- YOUR GOAL: Set down the entries exactly as they appear, apart from the images, which stay out.

- SUPPLIED ENTRIES:
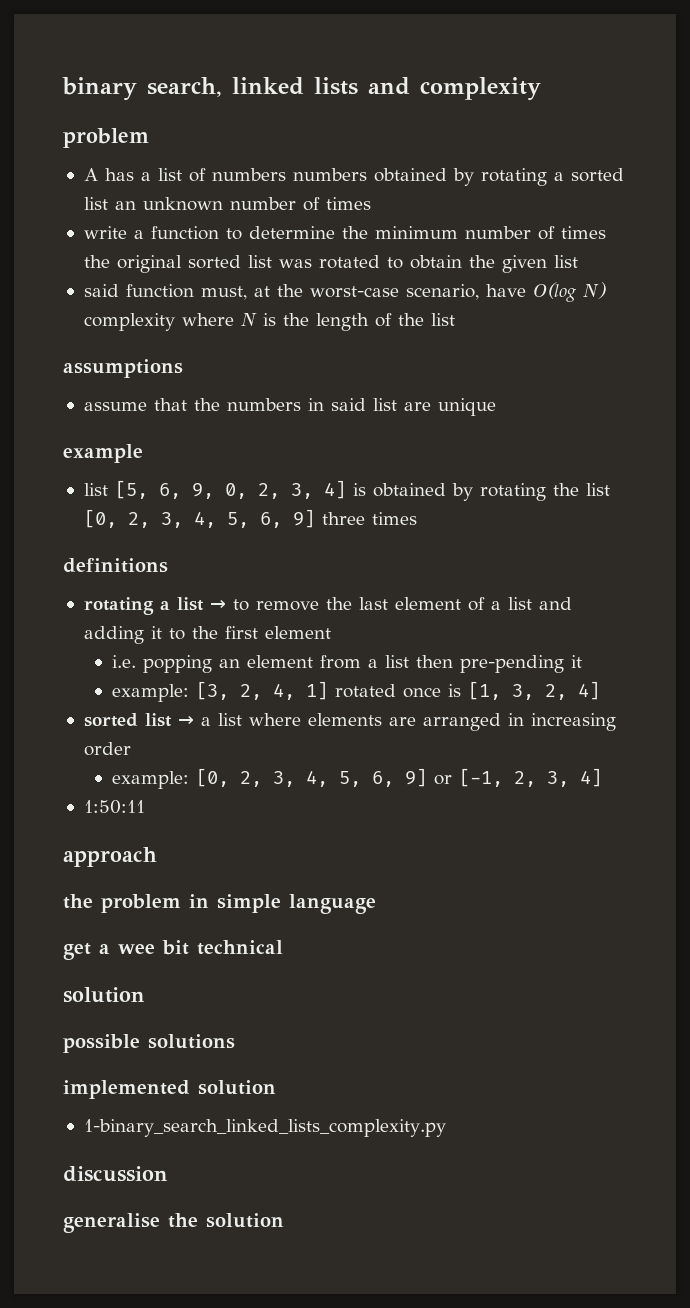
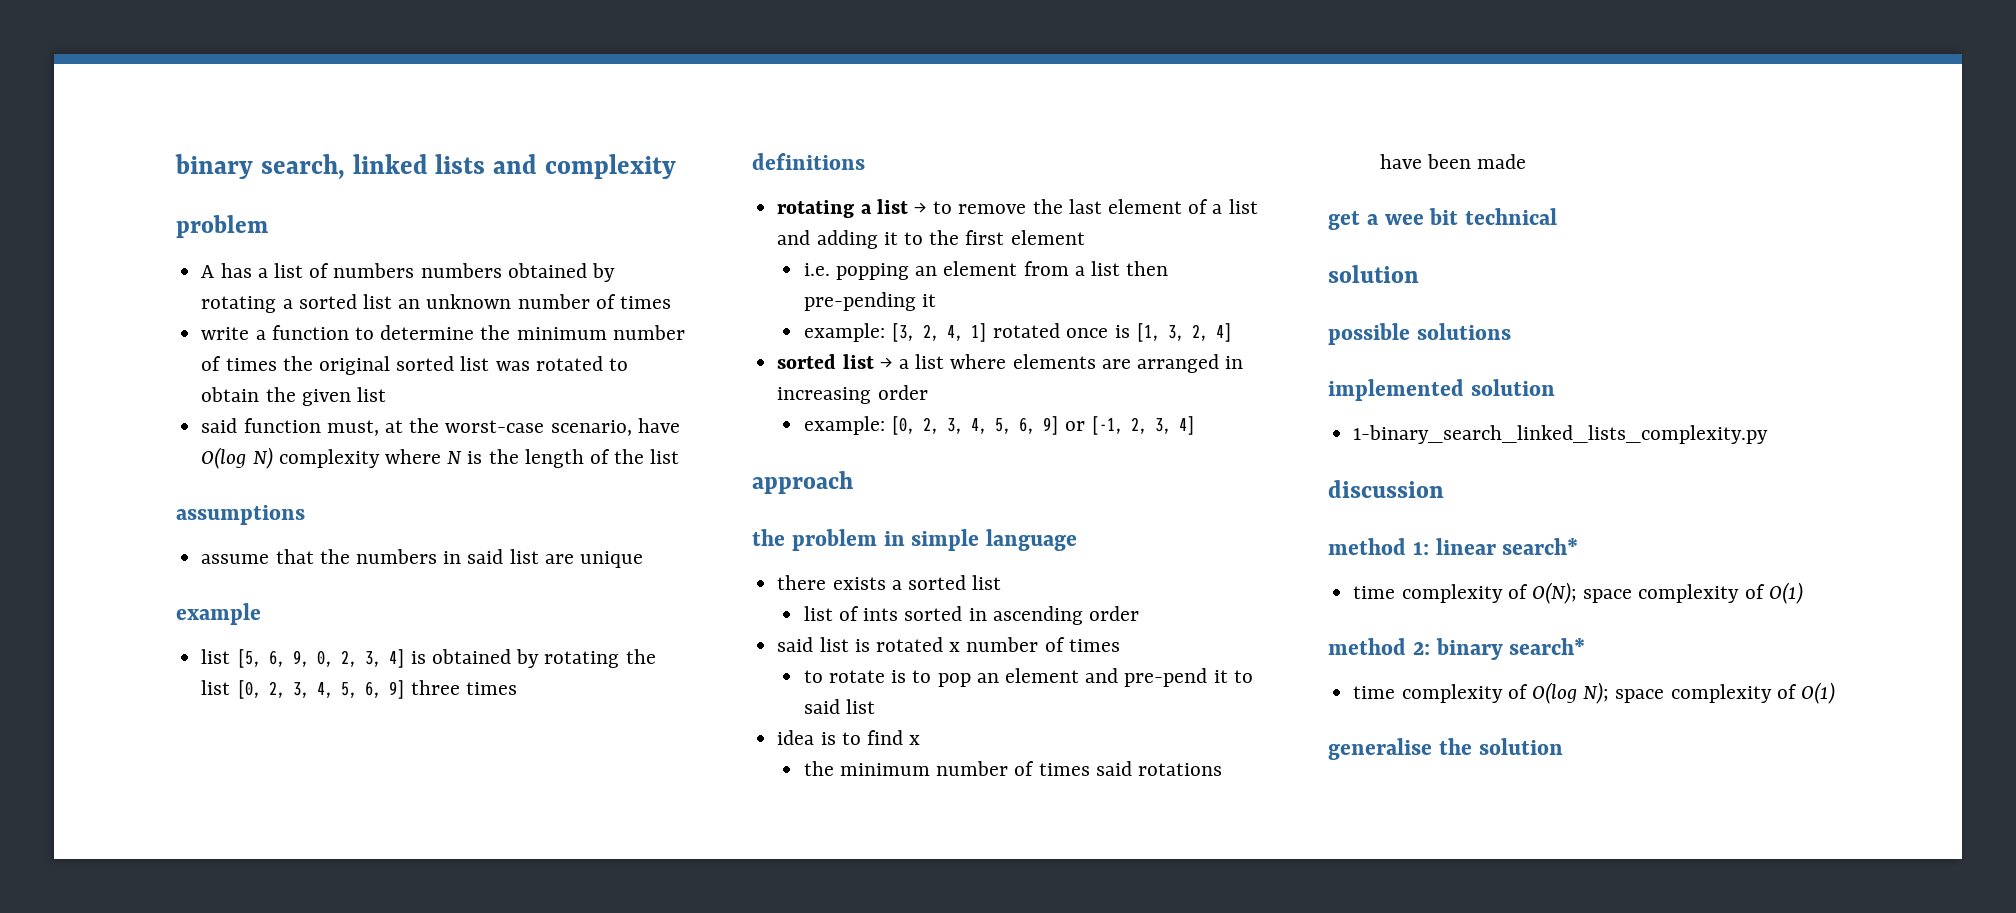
- 1:50:11
+ there exists a sorted list
+ list of ints sorted in ascending order
+ said list is rotated x number of times
+ to rotate is to pop an element and pre-pend it to said list
+ idea is to find x
+ the minimum number of times said rotations have been made
+ method 1: linear search*
+ time complexity of O(N); space complexity of O(1)
+ method 2: binary search*
+ time complexity of O(log N); space complexity of O(1)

- RESULT OF THIS EXERCISE:
- 1:50:11
+ there exists a sorted list
+ list of ints sorted in ascending order
+ said list is rotated x number of times
+ to rotate is to pop an element and pre-pend it to said list
+ idea is to find x
+ the minimum number of times said rotations have been made
+ method 1: linear search*
+ time complexity of O(N); space complexity of O(1)
+ method 2: binary search*
+ time complexity of O(log N); space complexity of O(1)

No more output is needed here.